On Saturday 3rd October 2020, the Rwandan youth living in Perth, Australia launched a Rwandan history and art project, Amateka Series. Amateka Series aims at strengthening Rwandan youth’s personal journey of reconnecting to their Rwandan identity by inviting guests and creating discussions that will inspire Rwandan youth to continue to work together and be more proactive in their community regardless of where they reside.

The launch was done virtually with an insightful panel discussion and a virtual concert by Yvan Burvan. The entire virtual event was followed by around 150 young people from across Australia, New Zealand, Indonesia, Rwanda, East Timor, USA and much more.

During the event, discussions around Rwandan history and art were led by a great panel that included Hope Azeda, Umubyeyi Clotilde, Giramata Amata and Moses Turahirwa. All the panelists shared how they are continuing to honour Rwandan history through the work they are actively doing in their respective backgrounds.

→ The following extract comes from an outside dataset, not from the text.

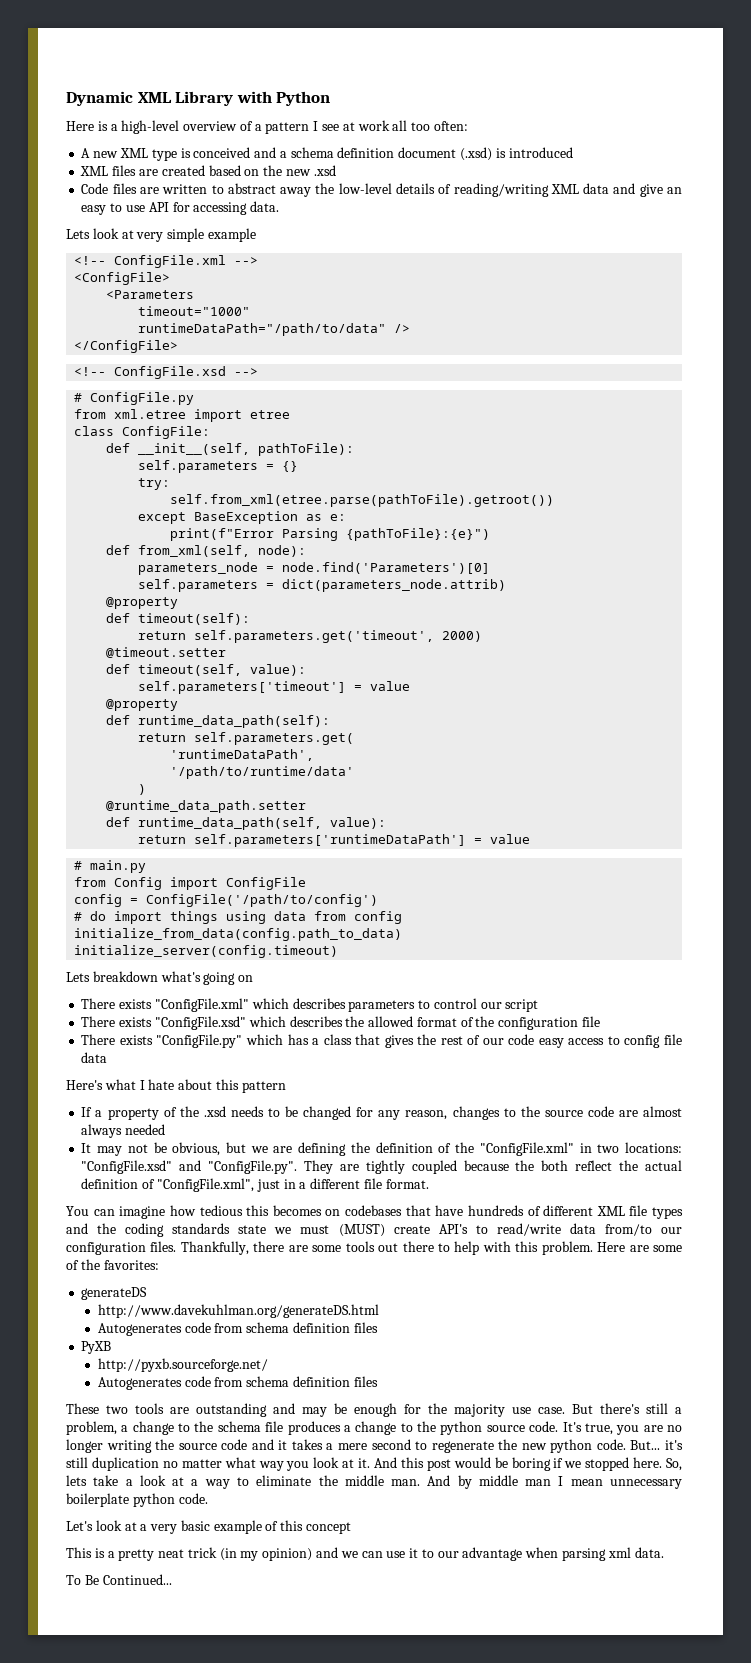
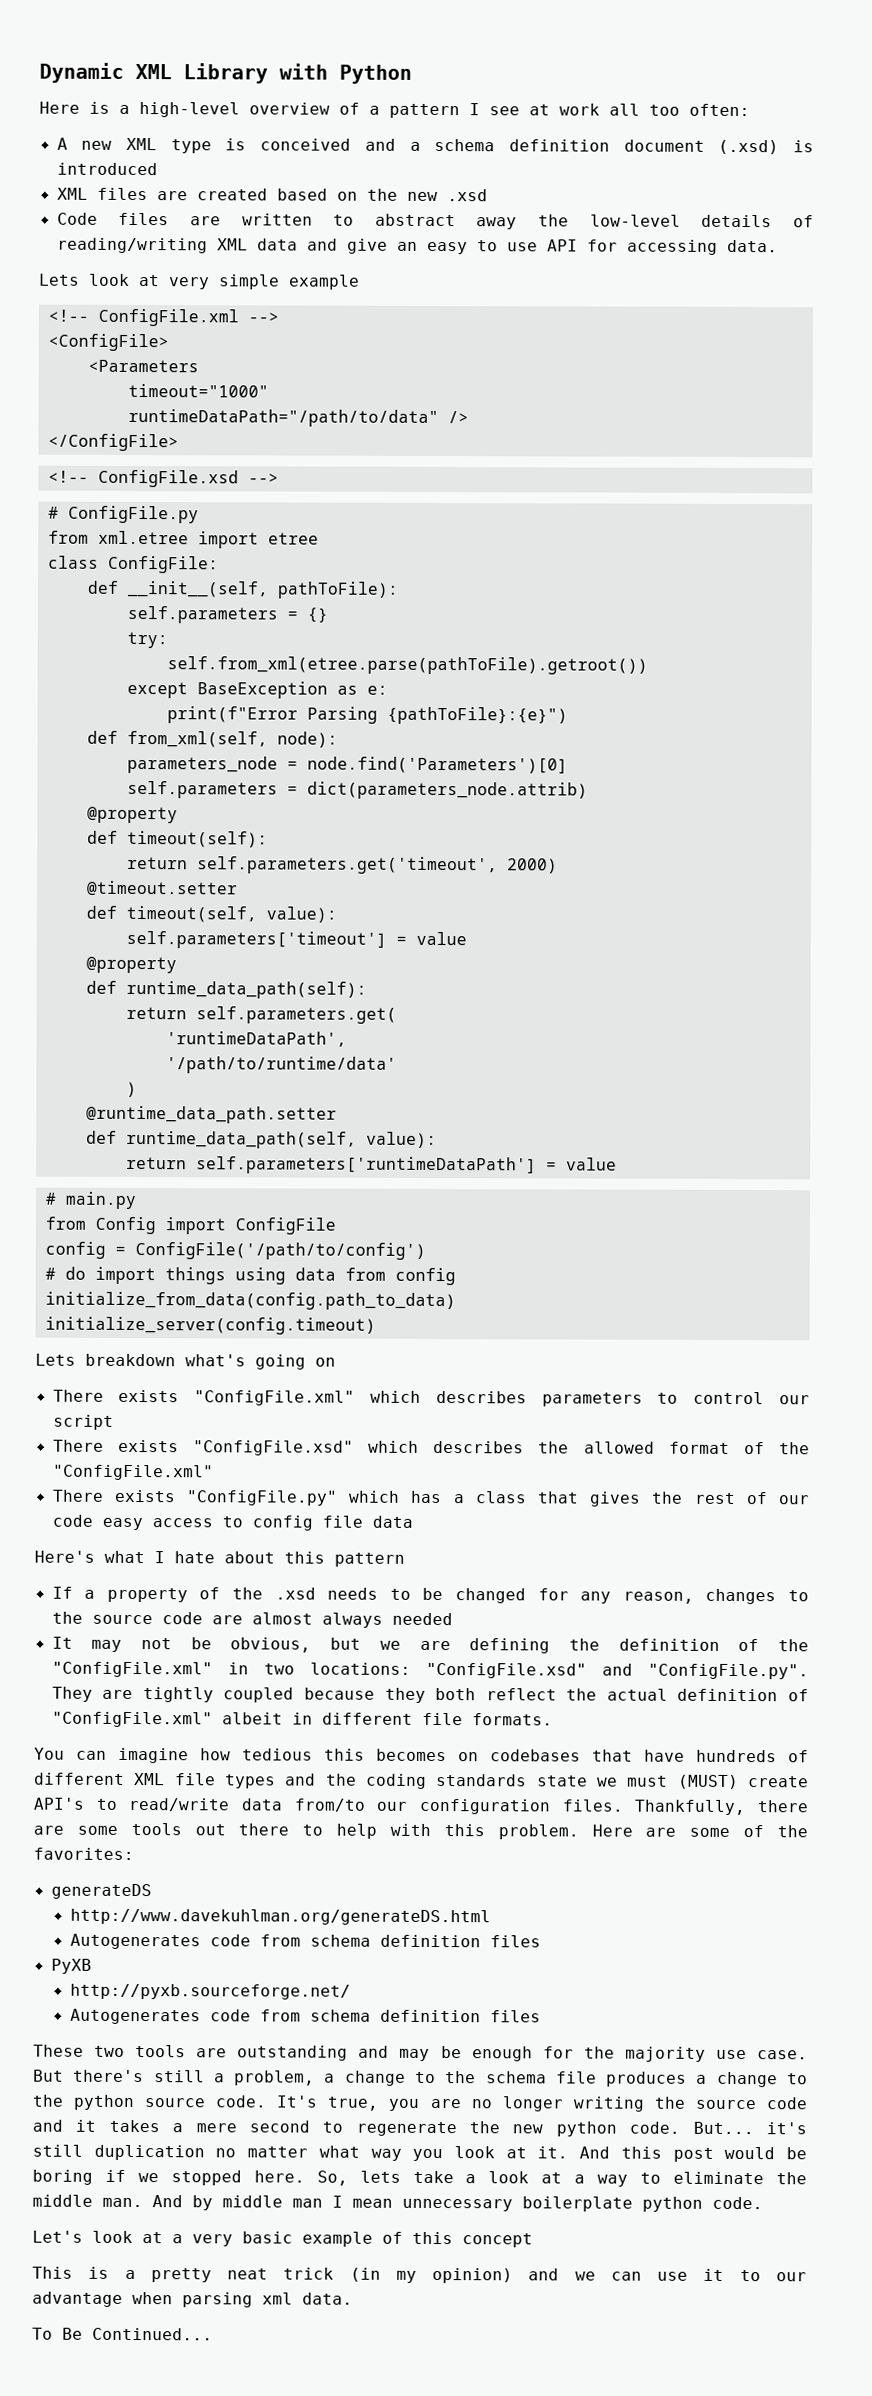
- There exists "ConfigFile.xsd" which describes the allowed format of the configuration file
+ There exists "ConfigFile.xsd" which describes the allowed format of the "ConfigFile.xml"
- It may not be obvious, but we are defining the definition of the "ConfigFile.xml" in two locations: "ConfigFile.xsd" and "ConfigFile.py". They are tightly coupled because the both reflect the actual definition of "ConfigFile.xml", just in a different file format.
+ It may not be obvious, but we are defining the definition of the "ConfigFile.xml" in two locations: "ConfigFile.xsd" and "ConfigFile.py". They are tightly coupled because they both reflect the actual definition of "ConfigFile.xml" albeit in different file formats.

Hope Azeda spoke about the work of Mashirika and how they pull from traditional Rwandan oral histories when creating theatre performances. She left the youth with a message of  “To stand out in the world, you need an identity and the only way you can win out there is to have a place where you belong as an individual; it can come through a music performance, clothing, or how you do your art”. The second panelist, Umubyeyi Clotilde, shared about the importance of Rwandan elders and youth coming together to share stories and teachings – “You can’t build your nation successfully without making culture the foundation of every aspect”.

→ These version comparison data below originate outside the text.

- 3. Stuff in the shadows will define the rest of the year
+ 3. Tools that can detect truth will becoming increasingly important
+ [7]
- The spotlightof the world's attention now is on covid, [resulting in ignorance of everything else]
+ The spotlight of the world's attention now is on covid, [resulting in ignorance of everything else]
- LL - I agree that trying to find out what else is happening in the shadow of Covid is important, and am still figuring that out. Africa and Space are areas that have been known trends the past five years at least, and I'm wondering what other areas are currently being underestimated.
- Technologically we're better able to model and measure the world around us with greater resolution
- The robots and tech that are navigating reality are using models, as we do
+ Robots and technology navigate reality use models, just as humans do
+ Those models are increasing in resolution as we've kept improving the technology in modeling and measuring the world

Responding to moderator Anysie Ishimwe’s question on the importance of young people learning about historical Rwandan women?”. Giramata shared the message that “learning about women from the past also helps us tap into the ways we can create legacies and create work that lives beyond us”. The final panelist was Moses Turahirwa and he shared how he continues to dig deeper in understanding and learning about Rwandan traditional craftsmanship. He encouraged everyone who’s in the creative industry to also do the same, as he shared that “It’s our responsibility… to use traditional aspects (of Rwandan history) and then develop our creativity (around it)… it is simply an integral part in preserving history”.

The launch event was a space where young people got a first hand taste of how incredibly rich Rwanda’s history and culture is. Amateka Series has now launched a history program that’s calling upon all Rwandan youth to research on two topics between now and December 2020: Rwanda’s history with storytelling, Rwandan art and fashion throughout history.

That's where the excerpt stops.